Depois Mikael identificou outra coisa. No vidro traseiro havia um adesivo. Deu um zoom, porém o texto desapareceu numa mancha. Realçou o adesivo e levou algum tempo trabalhando no contraste e na nitidez. Não conseguia ler o texto, mas se baseou nas formas imprecisas para determinar a que letras podiam corresponder. Muitas se assemelhavam. Um O podia ser tomado por um D, um B por um E ou várias outras letras. Trabalhando com papel e lápis, e após eliminar algumas letras, deparou com um texto incompreensível.

Fixou a imagem até seus olhos doerem. E então o texto apareceu: MARCENARIA DE NORSJÖ, seguido de sinais menores e impossíveis de ler, mas que formavam, provavelmente, um número telefônico.

17. QUARTA-FEIRA 11 DE JUNHO — SÁBADO 14 DE JUNHO

Quanto à terceira peça do quebra-cabeça, Mikael recebeu uma ajuda inesperada.

Depois de trabalhar nas fotos a noite toda, dormiu pesadamente até o meio-dia. Acordou com uma dor de cabeça difusa, tomou um banho e foi até o Café Susanne fazer seu desjejum. Não conseguia juntar as idéias. Deveria ir ver Henrik Vanger e relatar suas descobertas. Em vez disso, foi bater à porta de Cecilia. Queria lhe perguntar o que fora fazer no quarto de Harriet e por que mentira, dizendo que não havia ido lá. Ninguém atendeu.

Ele estava deixando o local quando ouviu uma voz.

— A sua puta não está em casa.

O Gollum acabava de sair da caverna. Era alto, quase dois metros de altura, mas tão curvado pela idade que os olhos ficavam na altura dos de Mikael. A pele estava manchada de sardas escuras. Vestia um pijama e um robe marrom e se apoiava numa bengala. Parecia a versão hollywoodiana do velho rabugento.

— Que foi que o senhor disse?

— Eu disse que a sua puta não está em casa.

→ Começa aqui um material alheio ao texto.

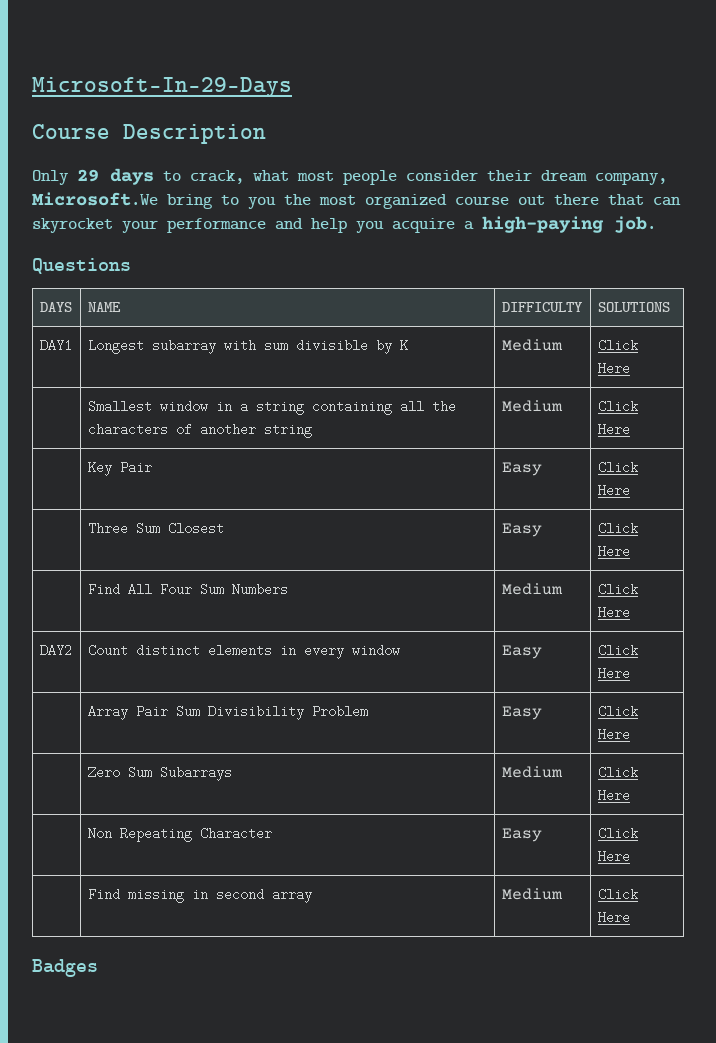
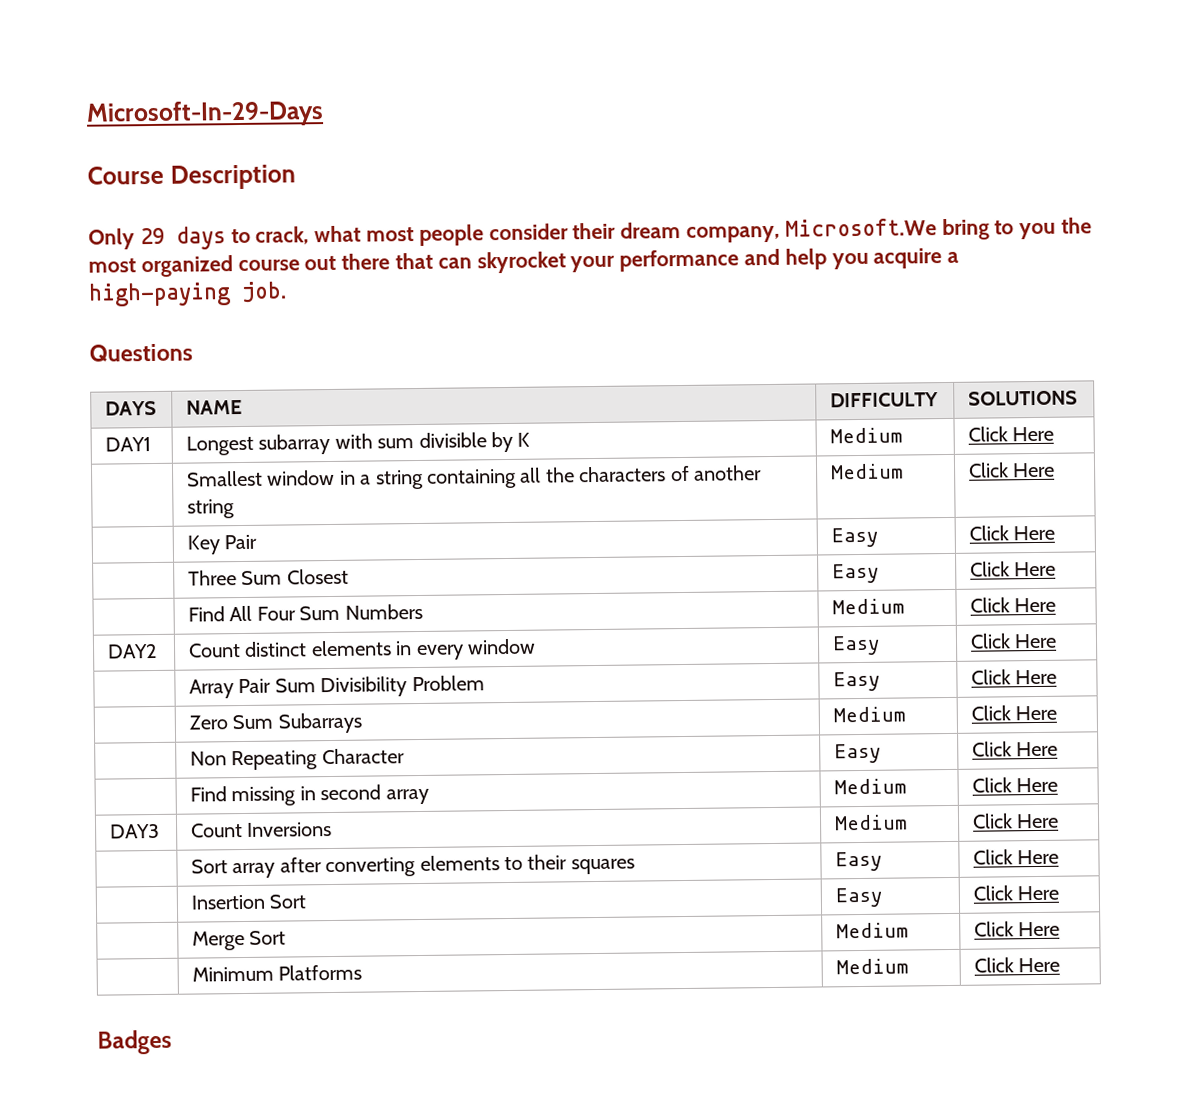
(630, 917) none -> [109,823,160,839] [190,821,333,838] [833,814,908,831] [971,813,1060,829] [190,854,635,879] [834,851,883,872] [972,849,1060,865] [190,894,307,910] [834,887,884,908] [972,885,1060,901] [191,930,287,951] [835,922,909,939] [973,921,1061,937] [191,964,363,982] [835,958,909,975] [973,957,1061,973] // DAY3 | Count Inversions | Medium | Click Here // | Sort array after converting elements to their squares | Easy | Click Here // | Insertion Sort | Easy | Click Here // | Merge Sort | Medium | Click Here // | Minimum Platforms | Medium | Click Here

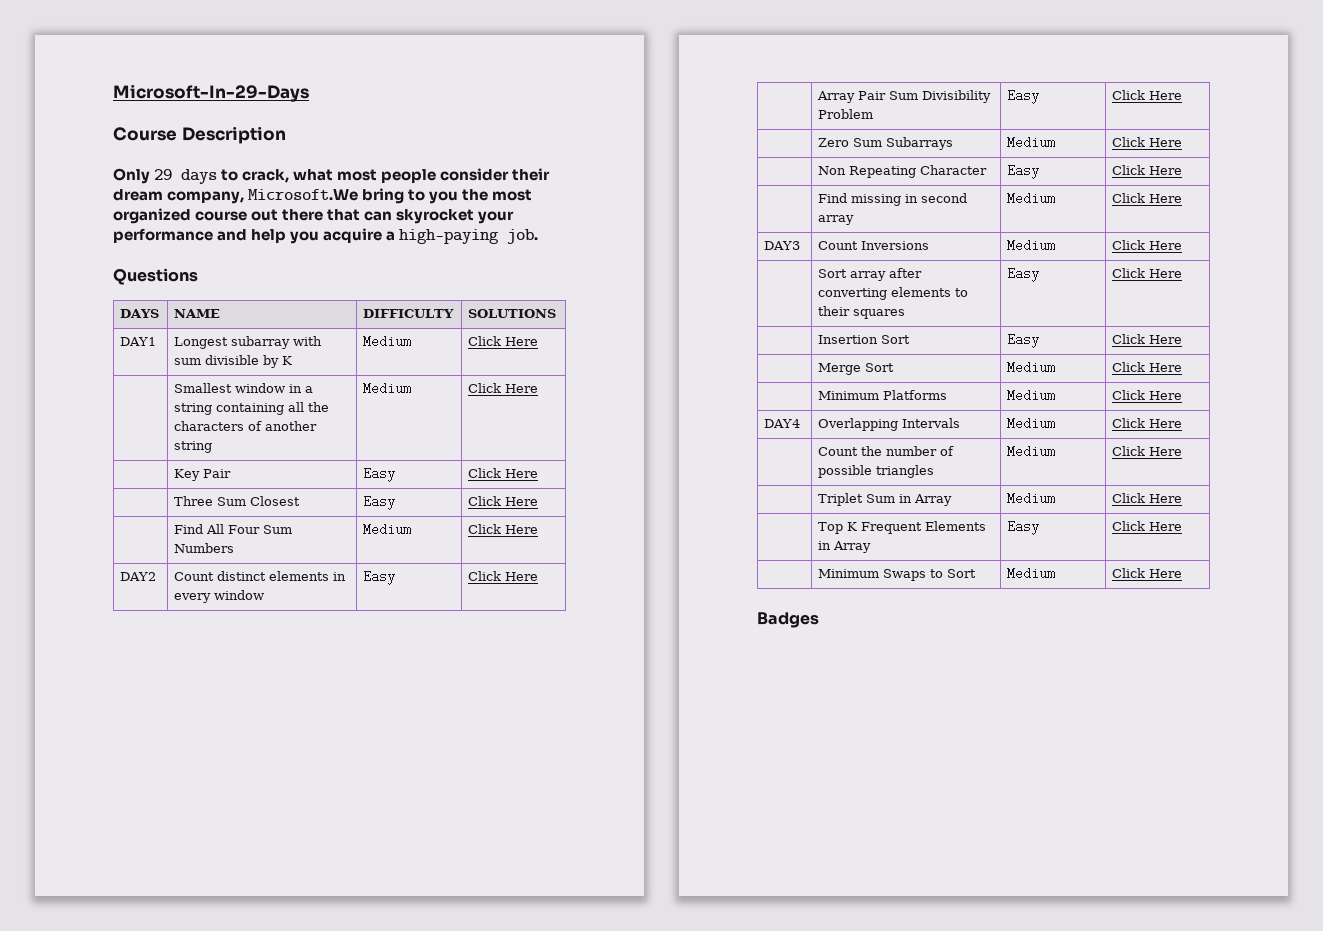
(1061, 965) none -> [764,419,801,428] [818,418,961,431] [1007,417,1056,430] [1112,418,1183,428] [818,446,955,456] [818,465,935,478] [1007,445,1056,458] [1112,446,1183,456] [818,493,953,506] [1007,492,1056,505] [1112,493,1183,503] [818,521,987,534] [818,541,872,553] [1007,520,1040,535] [1112,521,1183,531] [818,569,977,581] [1007,567,1056,580] [1112,568,1183,578] // DAY4 | Overlapping Intervals | Medium | Click Here // | Count the number of possible triangles | Medium | Click Here // | Triplet Sum in Array | Medium | Click Here // | Top K Frequent Elements in Array | Easy | Click Here // | Minimum Swaps to Sort | Medium | Click Here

Mikael se aproximou até quase tocar o nariz de Harald Vanger.

— E de sua própria filha que está falando, seu velho indecente.

— Não sou eu que venho vagar aqui à noite — respondeu Harald Vanger com um sorriso desdentado. Seu hálito fedia. Mikael desviou-se dele e prosseguiu seu caminho sem se virar. Foi até a casa de Henrik Vanger e o encontrou em seu escritório.

— Acabo de encontrar seu irmão — disse Mikael —, e ele mal pôde conter sua rabugice.

— Harald? Ora vejam, então ele ousou uma saída! Isso acontece uma ou duas vezes por ano.

— Eu batia à porta de Cecilia quando ele apareceu. Ele falou, abre aspas: A sua puta não está em casa. Fecha aspas.